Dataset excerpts
═══

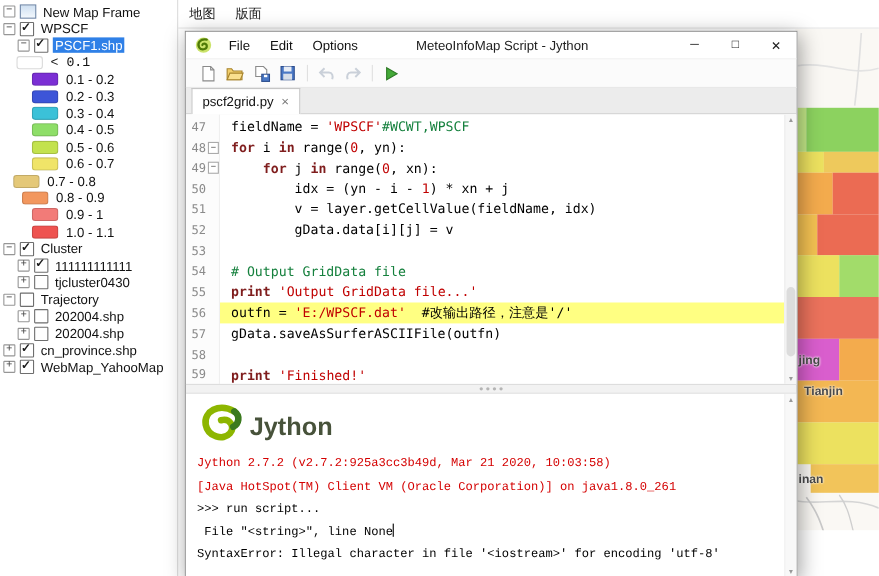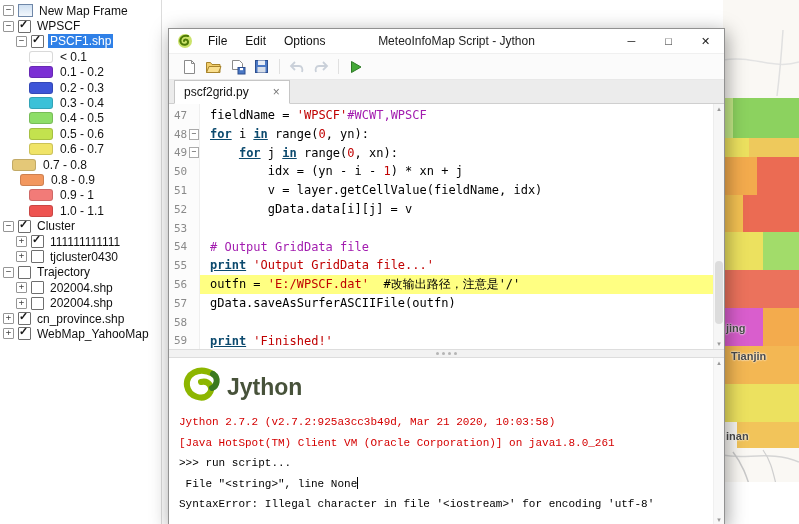"地图" div.menubar { html: none -> <div> <span>地图</span> <span>版面</span> </div> }
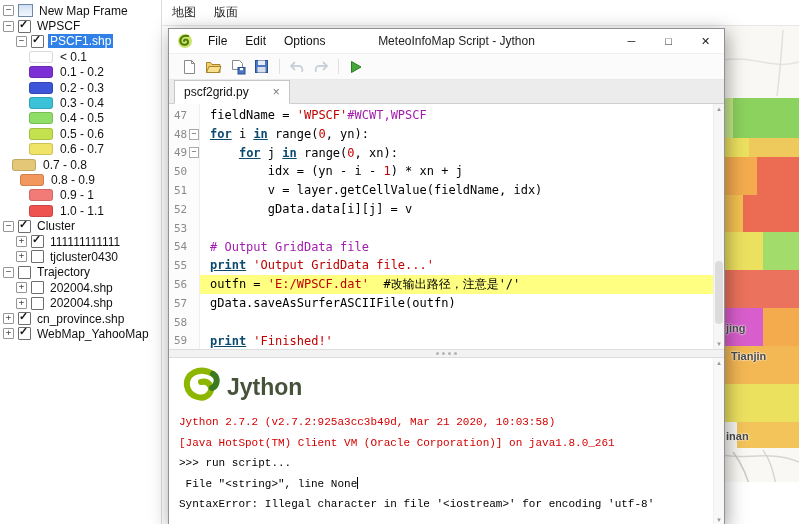"< 0.1" div.tree-row { font-family: none -> Liberation Mono, monospace; padding-left: 29px -> 15px }
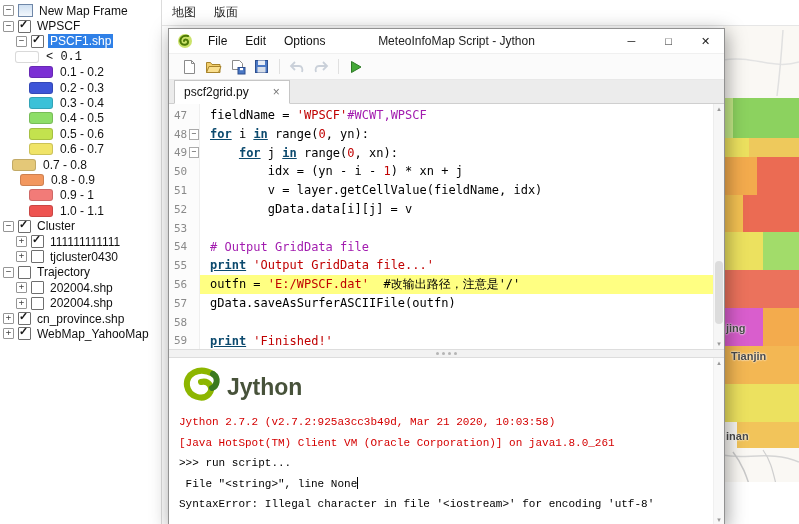"pscf2grid.py" .tab { gap: 24px -> 7px }
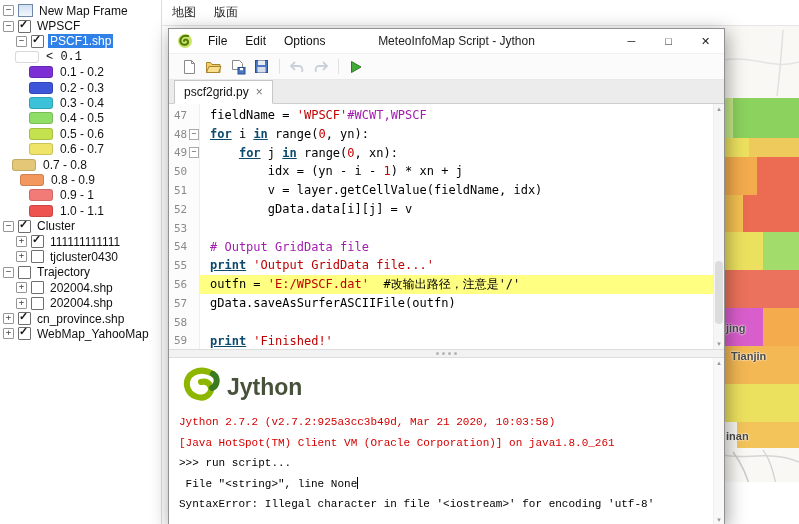"#WCWT,WPSCF" .tok-comment { color: #a21caf -> #15803d }
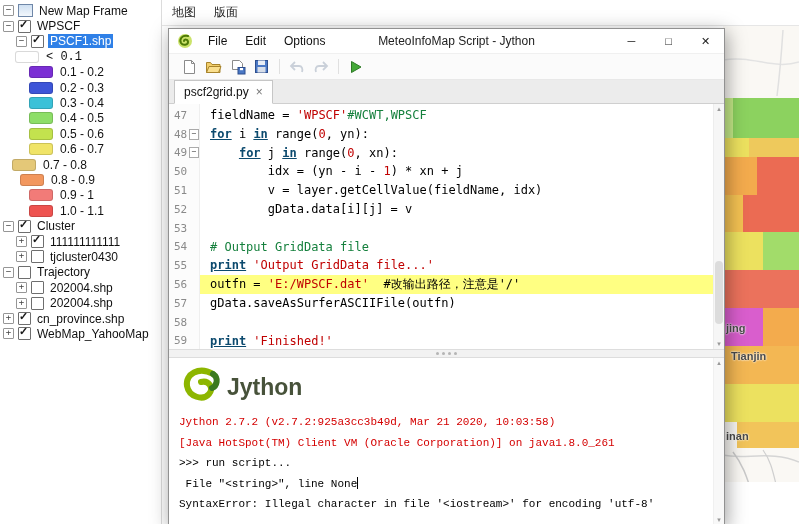"for" .tok-kw { color: #0c4a6e -> #7f1d1d; text-decoration: underline -> none }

═══

* [REQUIRED WORK]:
Repeat the data above exactly, images excluded.

* [RESPONSE]:
"地图" div.menubar { html: none -> <div> <span>地图</span> <span>版面</span> </div> }
"< 0.1" div.tree-row { font-family: none -> Liberation Mono, monospace; padding-left: 29px -> 15px }
"pscf2grid.py" .tab { gap: 24px -> 7px }
"#WCWT,WPSCF" .tok-comment { color: #a21caf -> #15803d }
"for" .tok-kw { color: #0c4a6e -> #7f1d1d; text-decoration: underline -> none }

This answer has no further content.